EAA social media session

Some thoughts stimulated by our great social media session at the EAA.

1.Does online communication and networking depend largely on offline networking to work effectively?

2. Is the challenge to authority presented by the use of social media in archaeology of itself a good or bad thing?

3. Can we, or even should we, try to control the flows of communication in cyberspace to our advantage (that is the advantage of archaeology)?

4. What are our motives in the self-publicity that is involve in using Facebook or Twitter?

5. We assume the world is ready and waiting for what we have to say. Perhaps we should be less naive and learn about what the world wants from us (if anything).

6. Archaeology is not just the recovery of the past but a debate about the meanings of the past and is therefore a social practice. Yet the social practices of archaeology are not usually taught (except in a very few postgraduate degrees).

7. How can we get the technology that allows folk to explore and understand their local environment more widely known about and used?

8. When is a troll not a troll but someone with views we simply disagree with?

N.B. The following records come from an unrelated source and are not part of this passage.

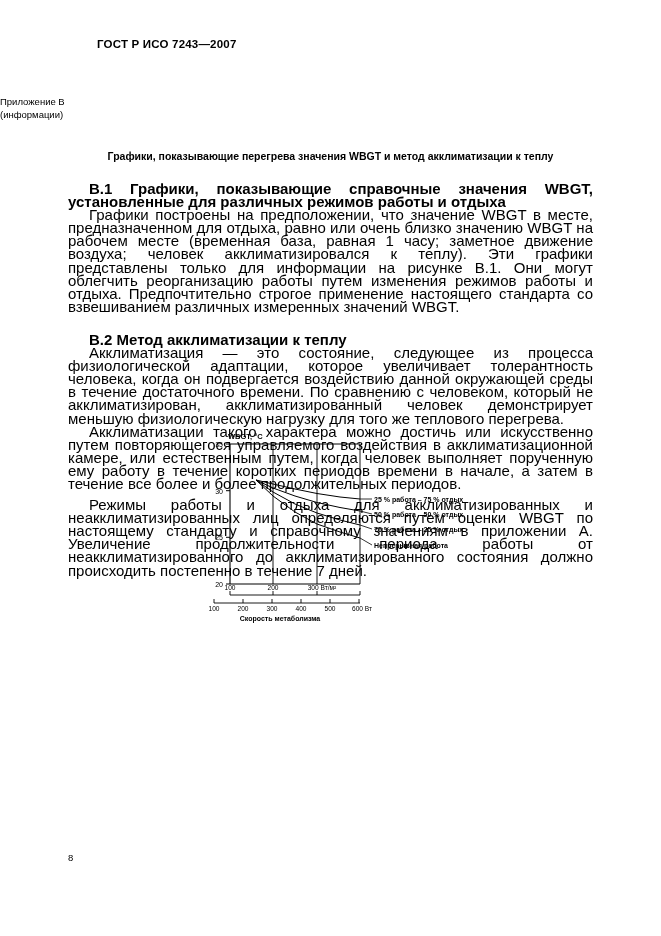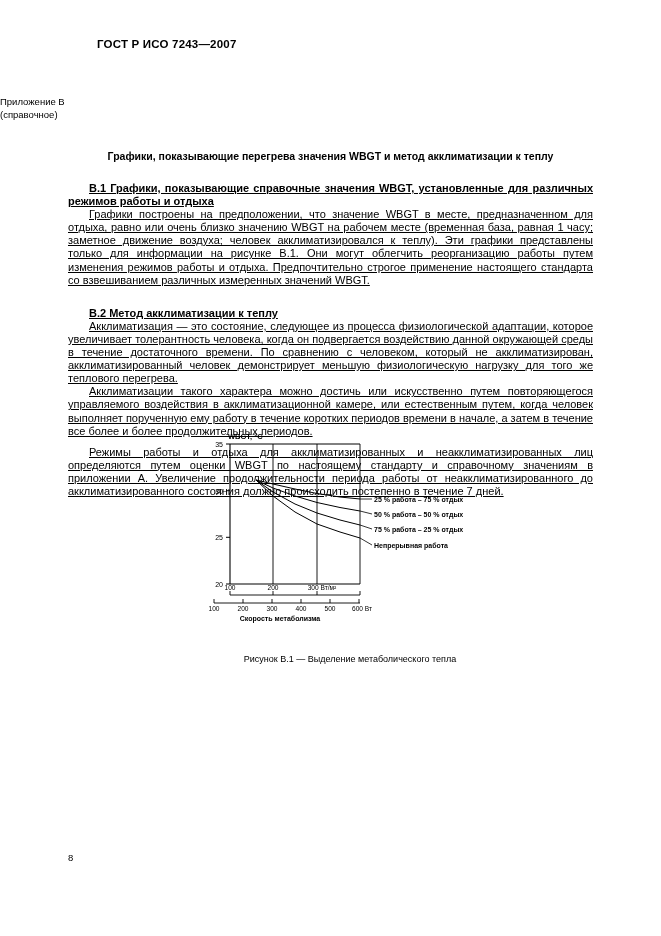"(справочное)" span.l2 { text: справочное -> информации }
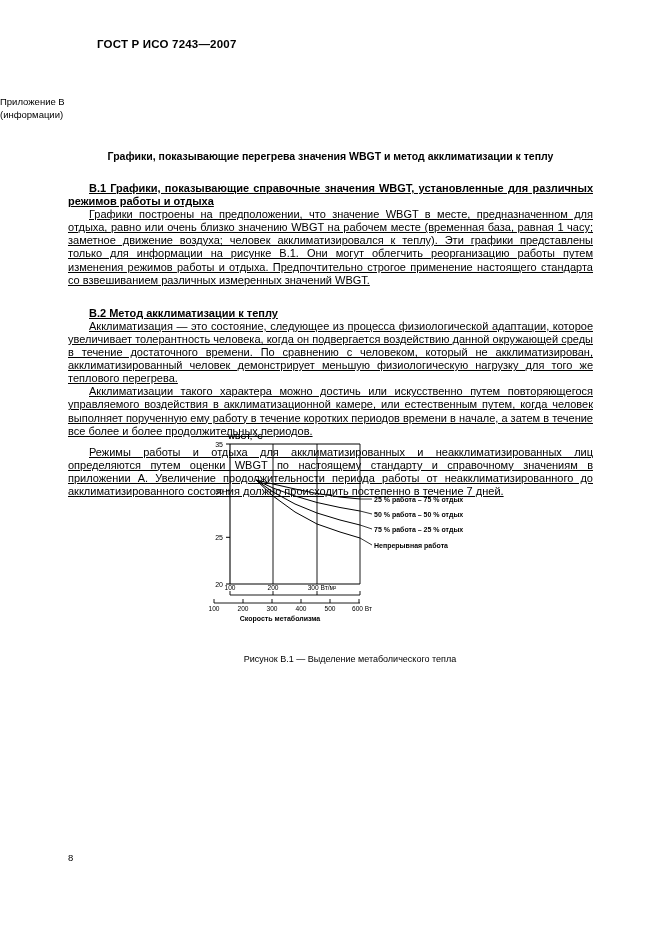"В.1 Графики, показывающие справочные" .body-text { font-size: 11px -> 15px; text-decoration: underline -> none }
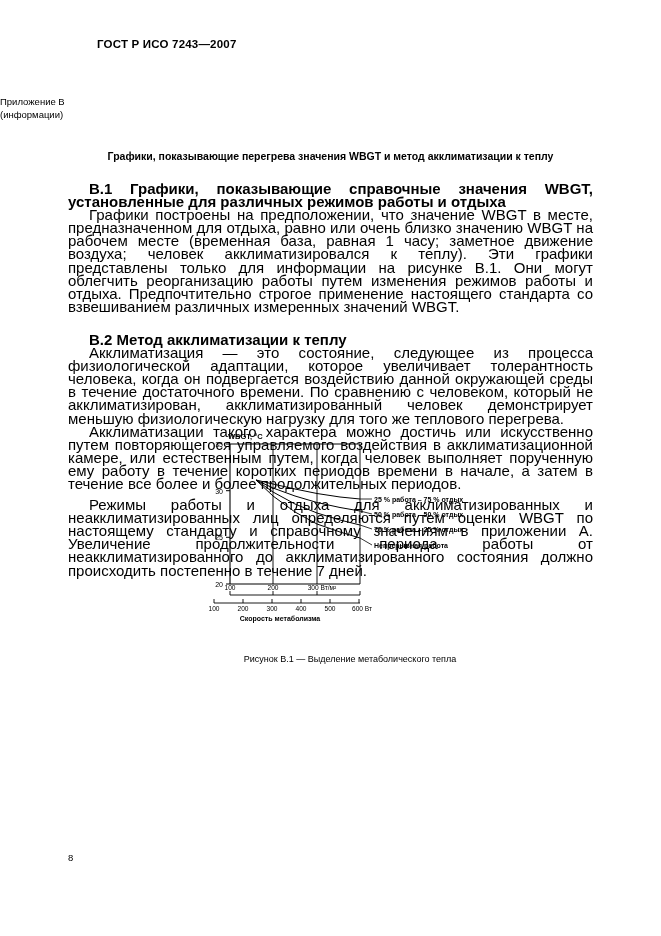"Рисунок В.1 — Выделение метаболического" div.fig-caption { html: <div>Рисунок В.1 — Выделение метаболического тепла</div> -> none }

9. How do we balance our desire for a serious role for archaeology and a public desire for a leisure activity or for entertainment?

10. Can we manipulate the 1-9-90 rule to our advantage by creating a more representative and supported 1% rather than simply accepting whatever 1% happen to exist?

11. If power within Internet usage and communication is moving away from the sender to the receiver, how can we avoid being merely the plaything of others providing resources for them use or misuse as they like? Can we build in a integrity of message that can survive the distortions and noise of the receivers?

12. Is there a wisdom in crowds and can this work to our advantage?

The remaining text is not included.